Subsequently, what succulents grow in Las Vegas?
Succulents & Cacti
- Desert Spoon.
- Blue Agave.
- Cassia Desert Shrub.
- Mexican Bird of Paradise Yellow.
- Century Plant Agave.
- Weeping Yucca.
- Ex. Gopher Plant.
Thereof, do succulents grow in Nevada?
Many of you might know that growing in our area can be a little tricky, with our soils and climate. The wonderful thing about these “juicy” plants is they can be grown both indoors and outdoors here in the high desert of northern Nevada. Another perk: Succulents can be relatively low maintenance.
How do you keep succulents alive in Las Vegas?
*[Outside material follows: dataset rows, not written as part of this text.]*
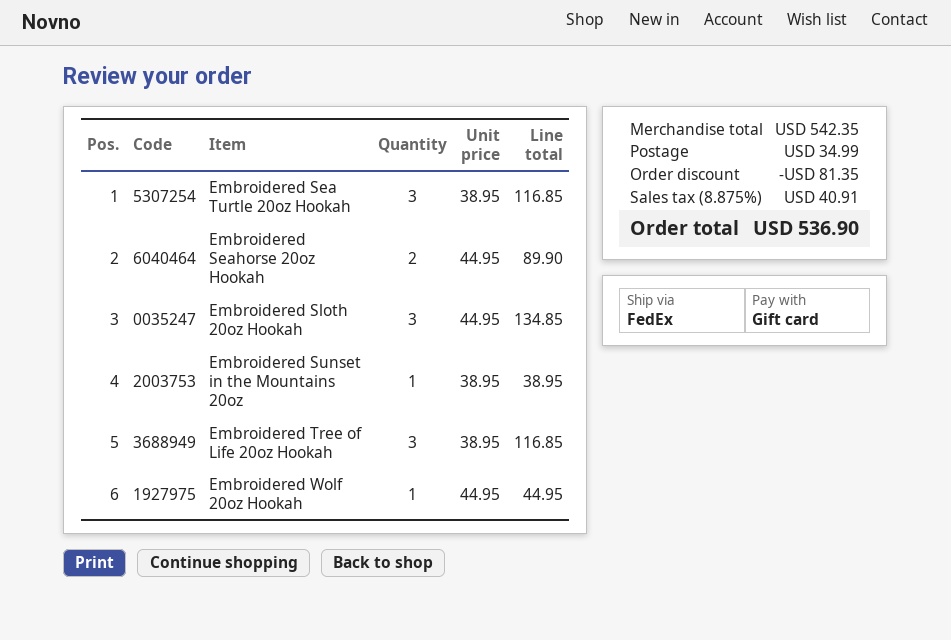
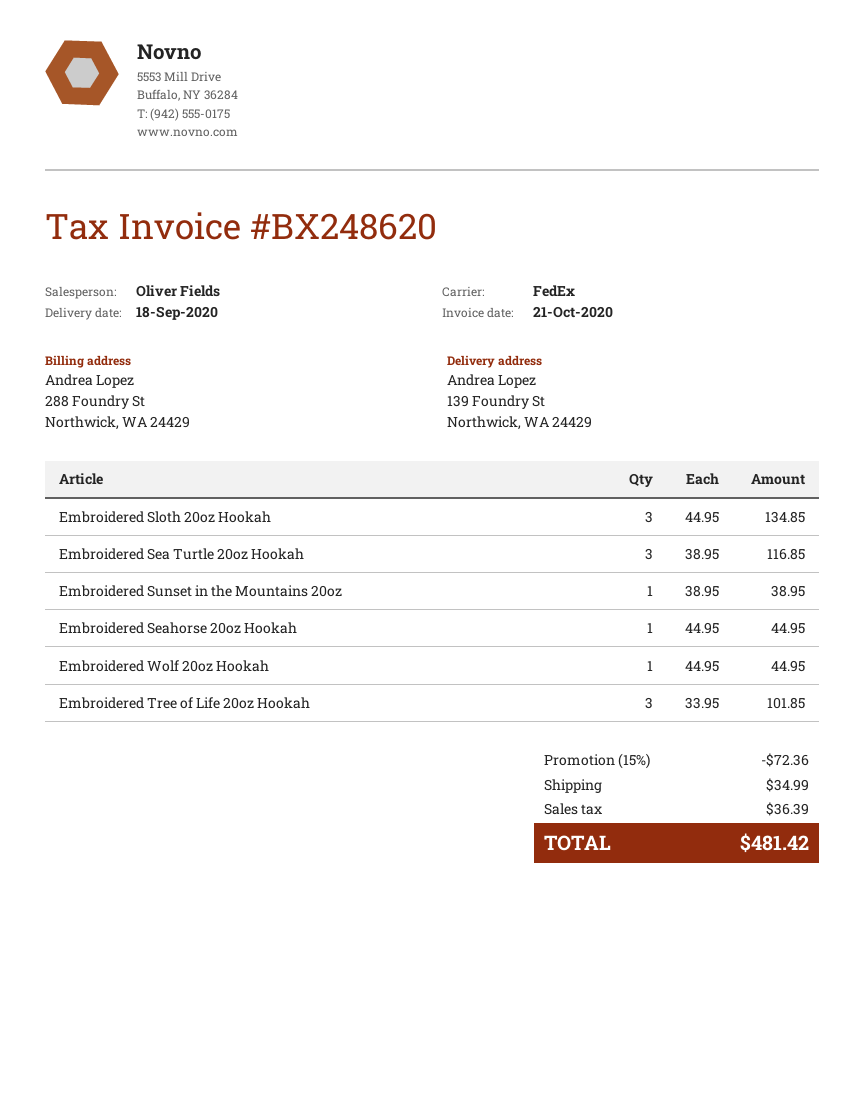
Embroidered Seahorse 20oz Hookah: 2 x 44.95 = 89.90 -> 1 x 44.95 = 44.95
Embroidered Tree of Life 20oz Hookah: 3 x 38.95 = 116.85 -> 3 x 33.95 = 101.85
discount: 81.35 -> 72.36
tax: 40.91 -> 36.39
total: 536.90 -> 481.42

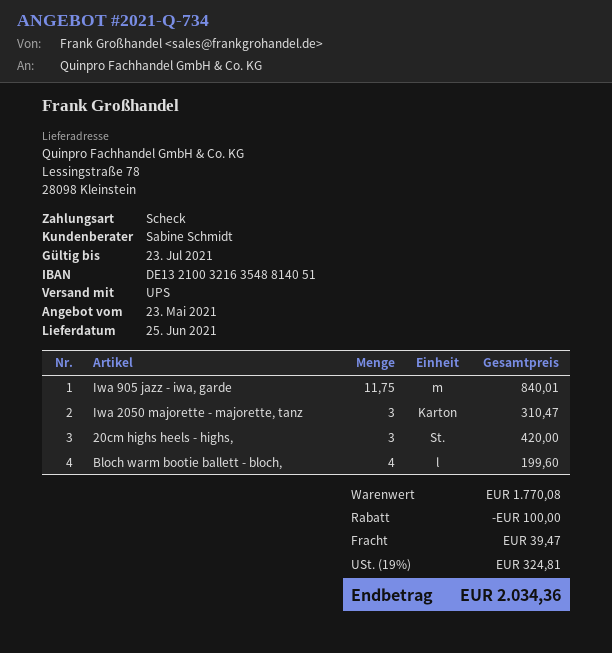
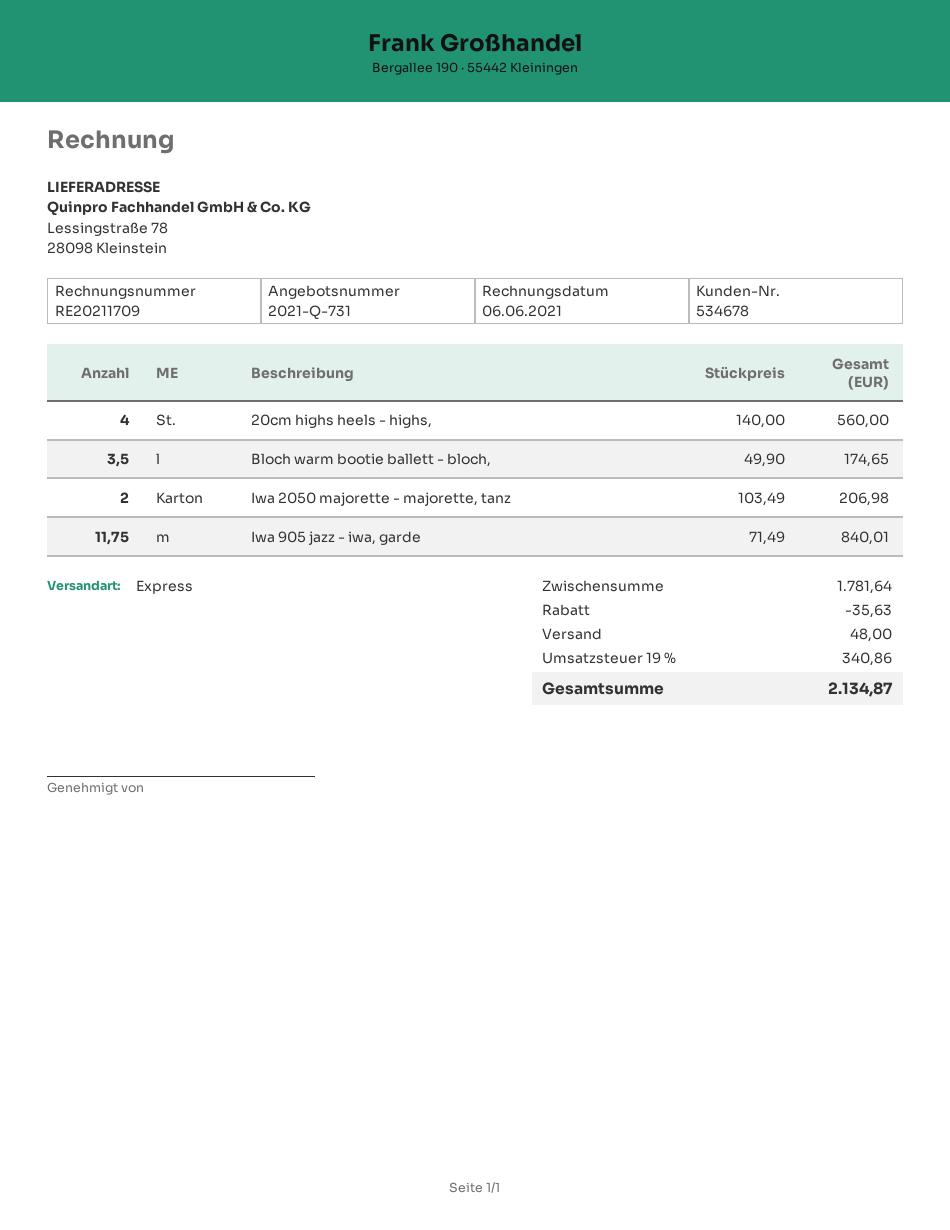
quote number: 2021-Q-734 -> 2021-Q-731
shipping method: UPS -> express
Iwa 2050 majorette - majorette, tanz: 3 for 310.47 -> 2 for 206.98
20cm highs heels - highs,: 3 for 420.00 -> 4 for 560.00
Bloch warm bootie ballett - bloch,: 4 for 199.60 -> 3.5 for 174.65
subtotal: 1770.08 -> 1781.64
discount: 100.00 -> 35.63
shipping: 39.47 -> 48.00
tax: 19% = 324.81 -> 19% = 340.86
total: 2034.36 -> 2134.87

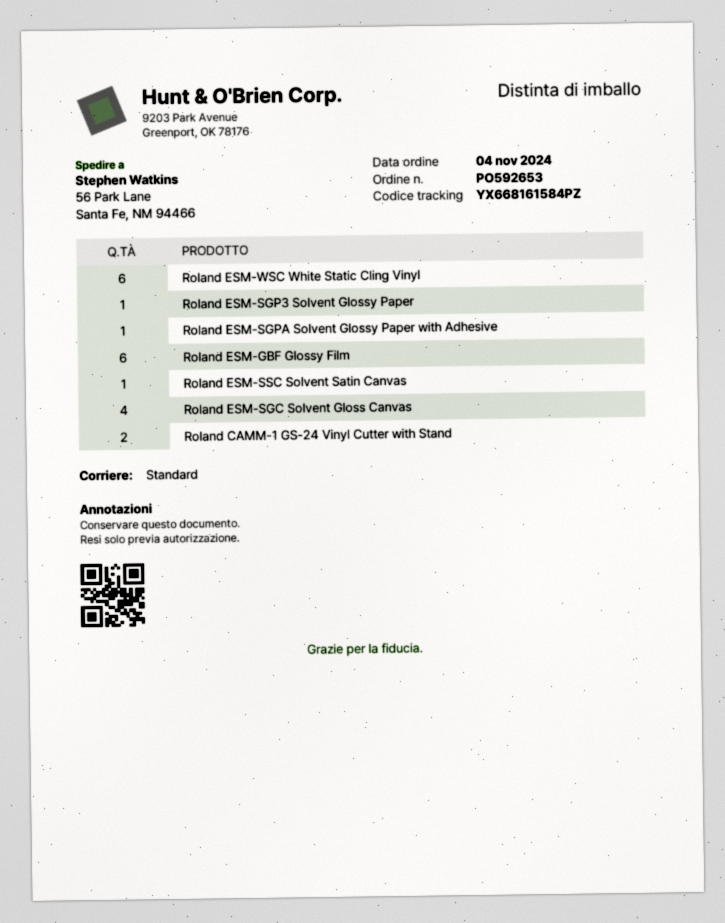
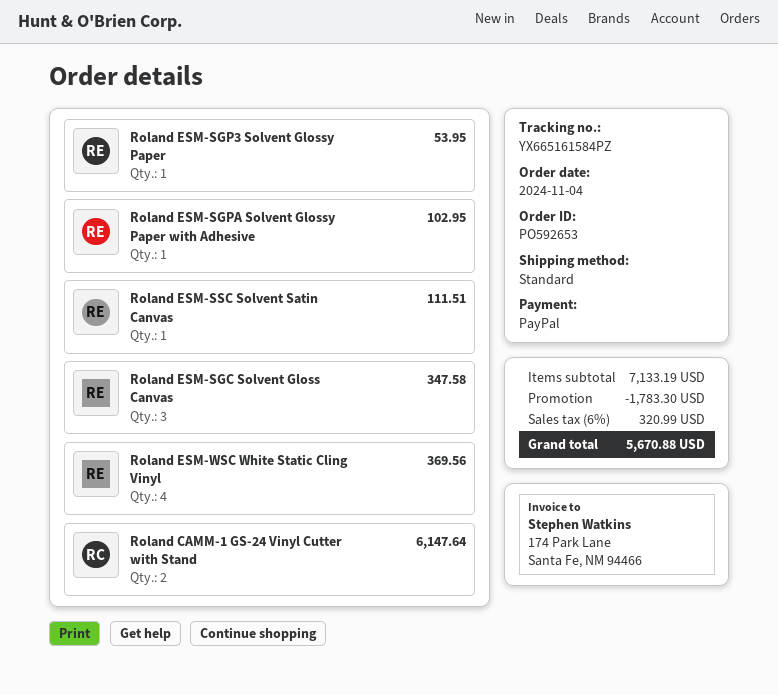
tracking number: YX668161584PZ -> YX665161584PZ
Roland ESM-WSC White Static Cling Vinyl: 6 -> 4
Roland ESM-GBF Glossy Film: 6 -> none
Roland ESM-SGC Solvent Gloss Canvas: 4 -> 3

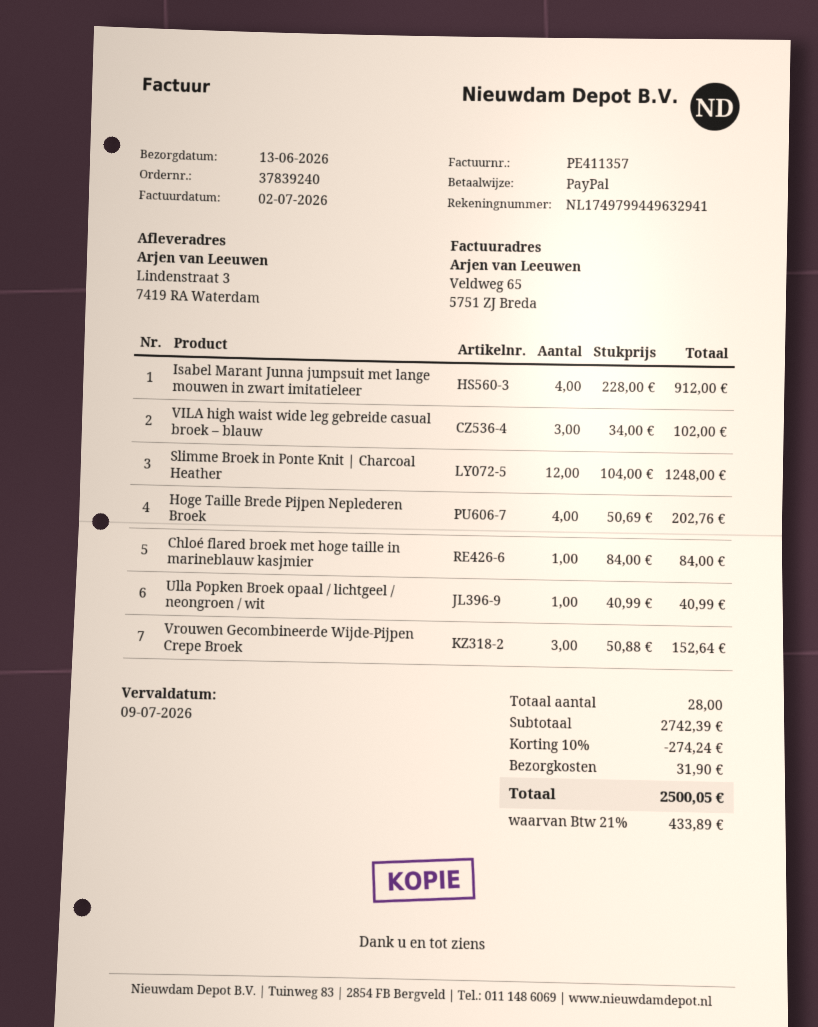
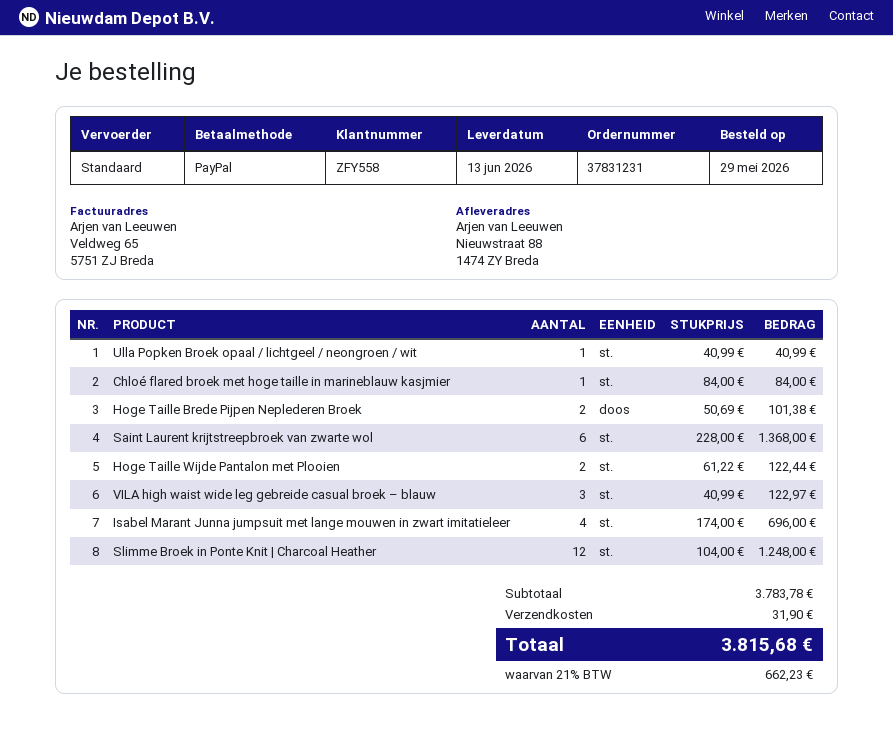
order number: 37839240 -> 37831231
ship to: Lindenstraat 3, 7419 RA Waterdam -> Nieuwstraat 88, 1474 ZY Breda
Isabel Marant Junna jumpsuit met lange mouwen in zwart imitatieleer: 4 x 228.00 = 912.00 -> 4 x 174.00 = 696.00
VILA high waist wide leg gebreide casual broek – blauw: 3 x 34.00 = 102.00 -> 3 x 40.99 = 122.97
Hoge Taille Brede Pijpen Neplederen Broek: 4 x 50.69 = 202.76 -> 2 x 50.69 = 101.38
Vrouwen Gecombineerde Wijde-Pijpen Crepe Broek: 3 x 50.88 = 152.64 -> none
Saint Laurent krijtstreepbroek van zwarte wol: none -> 6 x 228.00 = 1368.00
Hoge Taille Wijde Pantalon met Plooien: none -> 2 x 61.22 = 122.44
subtotal: 2742.39 -> 3783.78
discount: 10% = 274.24 -> none
tax: 21% = 433.89 -> 21% = 662.23
total: 2500.05 -> 3815.68

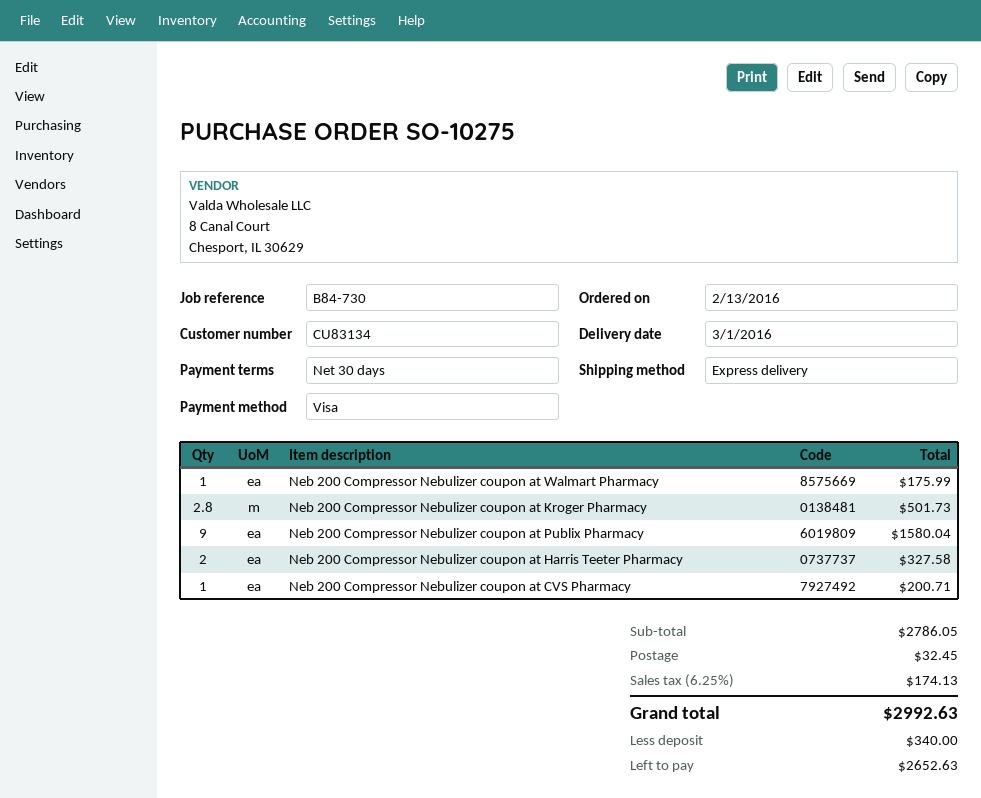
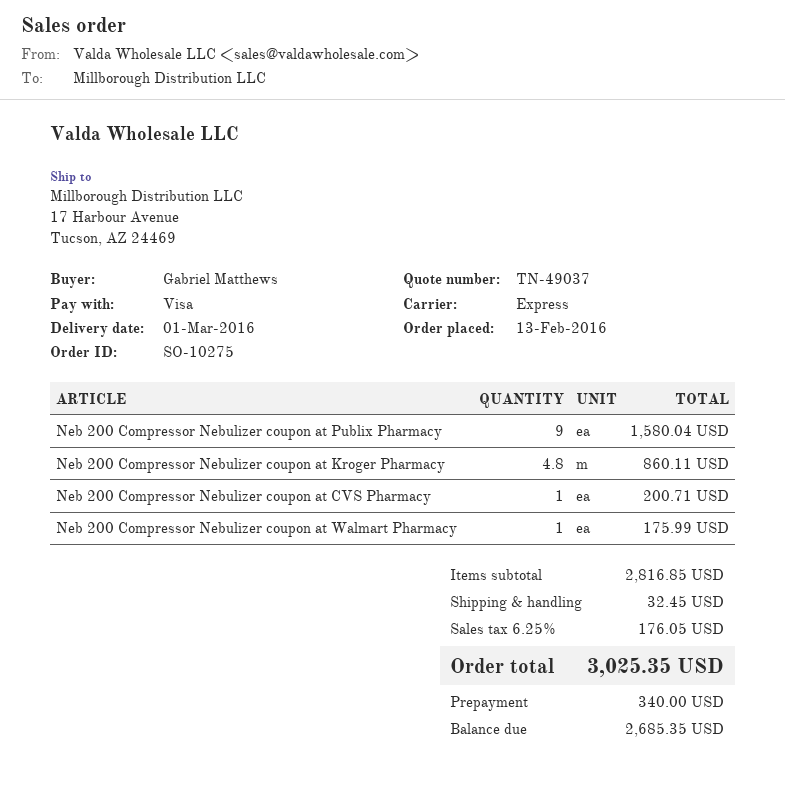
Neb 200 Compressor Nebulizer coupon at Kroger Pharmacy: 2.8 for 501.73 -> 4.8 for 860.11
Neb 200 Compressor Nebulizer coupon at Harris Teeter Pharmacy: 2 for 327.58 -> none
subtotal: 2786.05 -> 2816.85
tax: 6.25% = 174.13 -> 6.25% = 176.05
total: 2992.63 -> 3025.35
balance: 2652.63 -> 2685.35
When growing outdoors, select a garden spot that gets a few hours of direct sun but provides midday shade. Indoors, opt for a south-facing window with a sheer curtain. Water: As a basic rule, wait for your soil to dry out completely between waterings, as too much water can cause your plant to rot.
Aloe Veras are popular plants in the Las Vegas area due to their low water usage, making them perfect for desert yards that could use some extra color and beauty. They are native to the Southwest and love outdoor spots that will give them full sun exposure throughout the day.
Please choose from the shrubs below – our selection is proven to survive the native Las Vegas soil & climate.
- Dwarf Oleander (on the HOA list)
- Germander Border Plant.
- Creeping Rosemary.
- Cassia Desert Shrub.
- Deer Grass.
- Lilly Turf (must have shade)
- Honeysuckle Vine.
Succulents love light and need about six hours of sun per day, depending on the type of succulent. Newly planted succulents can scorch in direct sunlight, so you may need to gradually introduce them to full sun exposure or provide shade with a sheer curtain.
When watering any plant you will want to make sure water is neither too hot nor too cold as this can damage the roots. Room temperature is your best friend. So to sum it up, do not use ice cubes for any plant, ever. Specifically, succulents will not appreciate it.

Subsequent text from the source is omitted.